The Trump administration subpoenaed several New York Times journalists after the newspaper reported that the president swapped the White House’s newly refurbished $400 million jet gifted by the Qataris while on a trip to Turkey over a “security precaution.”

The subpoenas, issued Friday, order the reporters to testify before a federal grand jury in Manhattan on Wednesday.

The paper blasted the move as anti-free press and said it should “shock the conscience.”

It comes days after publication of the report, which questioned whether the new plane, a Boeing 747-8 featuring expansive room and luxury finishings, had been “retrofitted with sufficient security measures” during the rush to get it in the air.

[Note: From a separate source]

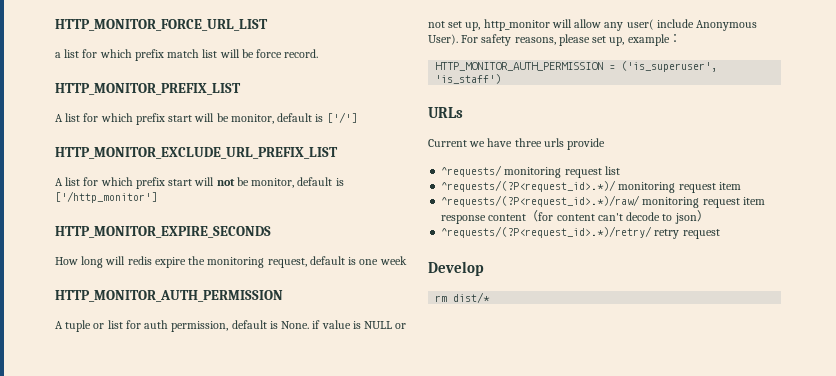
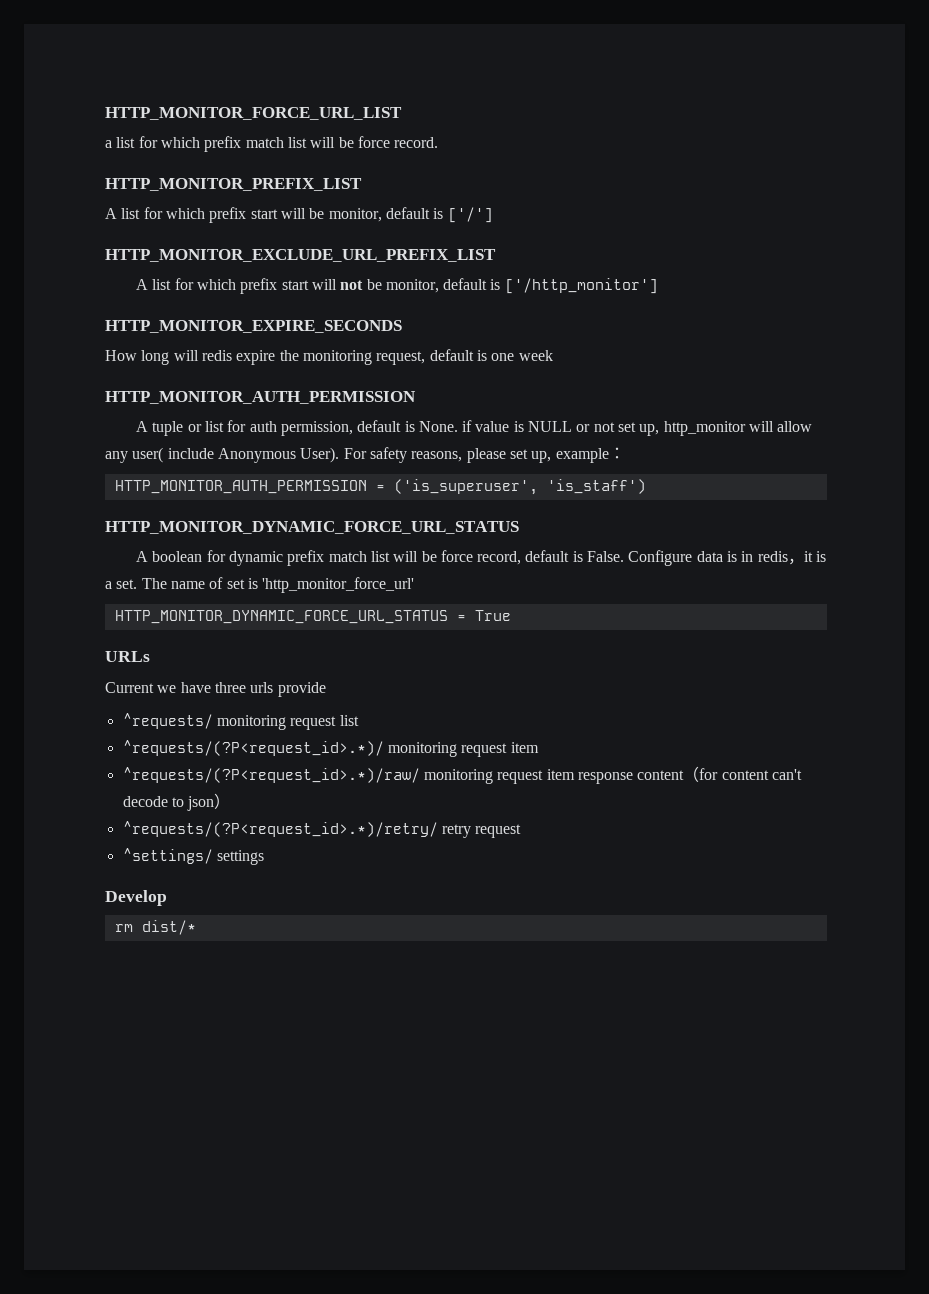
(502, 79) none -> [105,521,519,534] [135,550,827,566] [105,577,415,593] [114,610,511,624] // HTTP_MONITOR_DYNAMIC_FORCE_URL_STATUS // A boolean for dynamic prefix match list will be force record, default is False. Configure data is in redis，it is a set. The name of set is 'http_monitor_force_url' // HTTP_MONITOR_DYNAMIC_FORCE_URL_STATUS = True
(720, 234) none -> [122,848,264,865] // ^settings/ settings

It cited lawmakers’ concerns about whether the job allowed for adding “an advanced missile defense system and other modifications.”

The report also credited the Secret Service with pushing for the swap.

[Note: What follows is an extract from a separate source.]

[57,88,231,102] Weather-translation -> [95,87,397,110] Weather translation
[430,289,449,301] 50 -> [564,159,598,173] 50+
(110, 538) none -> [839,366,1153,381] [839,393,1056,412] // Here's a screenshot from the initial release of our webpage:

The subpoenas, issued by US Attorney for the Southern District of New York Jay Clayton, called on journalists to testify “in regard to an alleged violation of federal criminal law,” according to the Times.

“It could be one of the most important tests of the First Amendment since the Pentagon Papers cases,” said attorney Norm Eisen, executive director of the Democracy Defenders Fund. “You have the special First Amendment status, expressly constitutionally protected, of freedom of the press running up against one of the strongest governmental interests in national security.”